I started reading Flowers for Algernon. I’ve known about it for years, but I didn’t want to read it, as I thought it sounded too sad. Then I thought that, as a famous science fiction novel, I “Should” read it, if I want to think of myself as a science fiction fan (I’m honestly not sure that I do, but that’s a subject for another time) so bought a second-hand copy for £1 in a charity shop, but it has sat on my shelf for many years, as I couldn’t bring myself to start it. Then I thought that, as I’m thinking a lot about my childhood and teenage years and my struggles to fit in with undiagnosed high-functioning autism/Asperger’s, maybe it would help. It might help with my feeling of having a much higher level of intellectual maturity than emotional maturity (which admittedly is probably less pronounced now than at any time since adolescence – after all, I’m managing a long-distance marriage at the moment). So, I started it the other day.

I have some qualms about the presentation of learning disabilities and the usual problem in fiction like this where intelligence is confused with knowledge, so someone whose intelligence is augmented suddenly becomes more literate, knowledgeable and worldly, which would not necessarily happen. Charlie is supposedly reading a lot of serious books very quickly, but even setting aside the time factor, to be reading Dostoyevski and the like so soon after being functionally illiterate would require a lot of mental scaffolding. I could also question whether the “illiterate” language of the early sections is how an actual functionally illiterate person would write (admittedly I’m only aware of this because it was a plot point in an Inspector Morse novel). I admit most of these flaws are necessary to get the plot moving and produce something readable; ultimately, it’s a novel, not a documentary.

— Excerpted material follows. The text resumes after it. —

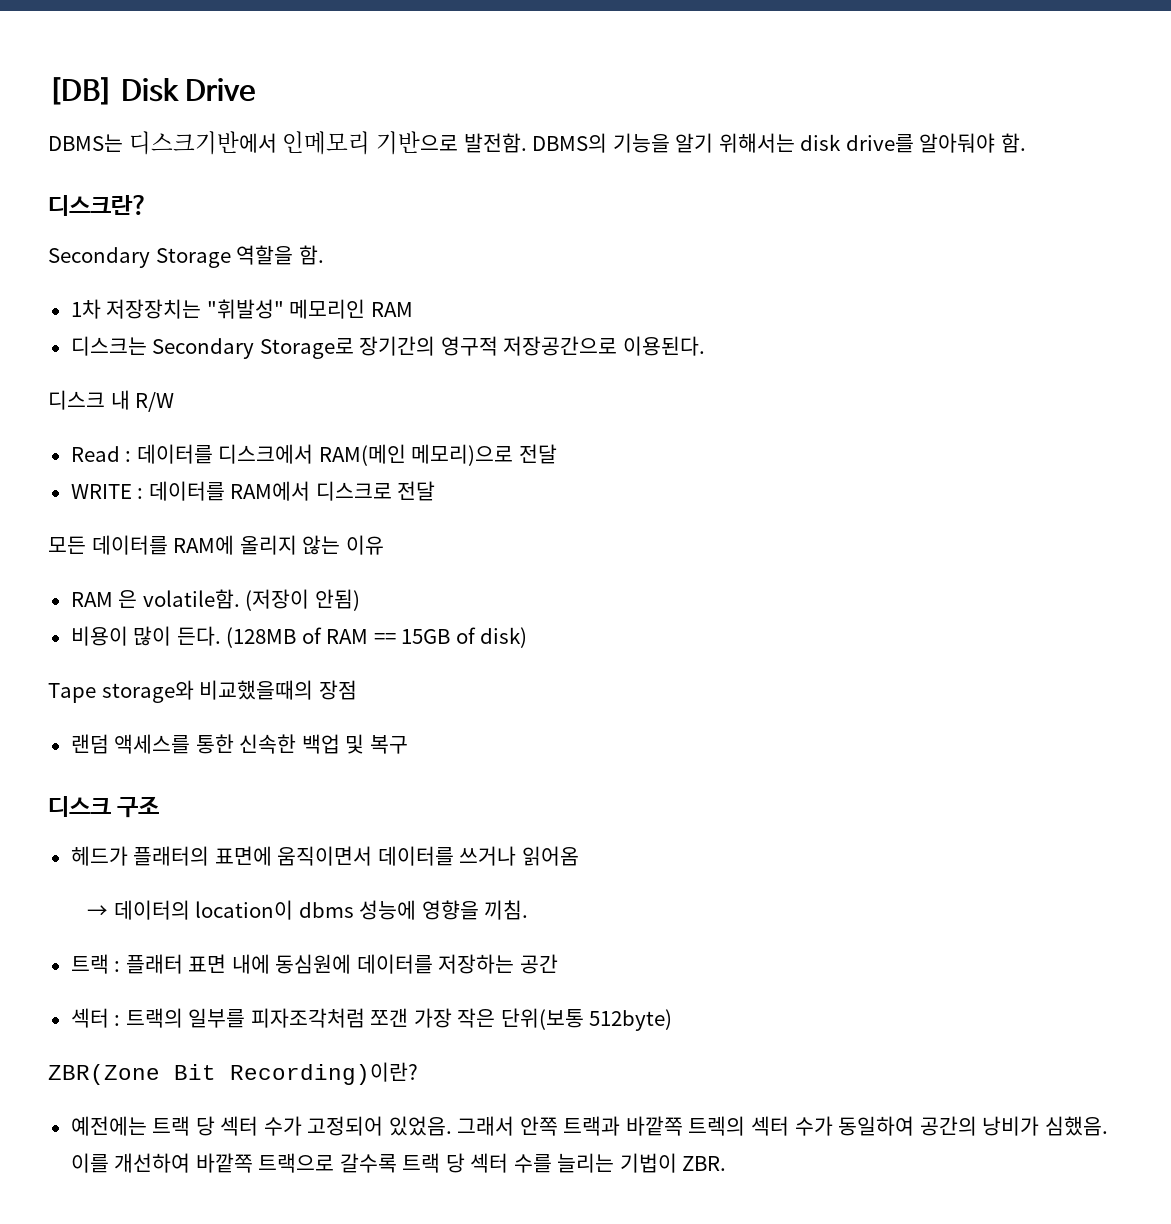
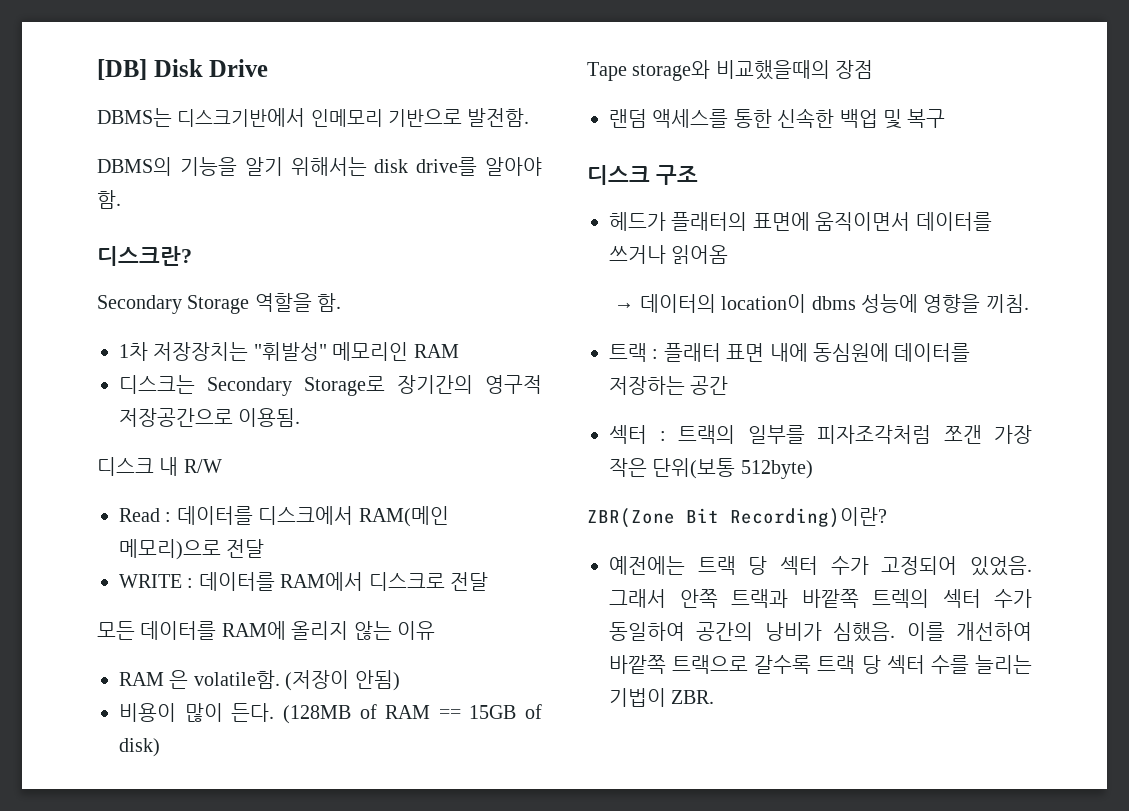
(527, 143) none -> (530, 117) //
[919,133,996,153] 알아둬야 -> [484,157,542,176] 알아야
[622,336,705,356] 이용된다. -> [238,408,301,427] 이용됨.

So far, it’s made me think about bullying. It turns out that being bullied for not being clever feels pretty much the same as being bullied for being too clever by half; the taunts are different, but the feeling is the same. I’m glad I had some friends as a child, and I was probably lucky that my naivety wasn’t abused as much as it might have been.

The book makes me worry a bit about having children, though. I’ve been worrying about this lately anyway, as Adventuresofagradgirl commented on one of my recent posts asking what I thought about the likelihood of E and I having a child with autism, either moderate like myself or severe, which is a possibility at least, given that I’m on the spectrum and E has a number of autistic traits. We have discussed it a bit, as we do both want children (although this further assumes a lot of things we don’t know yet about our fertility and ability to cope with life). We are fairly positive about our chances of having high-functioning children, certainly with early intervention. I have met (online) a number of autistic parents, and most of them don’t have severely autistic children, but then, as I’ve said here before, “high-functioning” is a fluid and unhelpful term; people can function in some situations, or in some mindsets, and not in others. So it’s been lurking in the background as something I’d like to ignore, but shouldn’t.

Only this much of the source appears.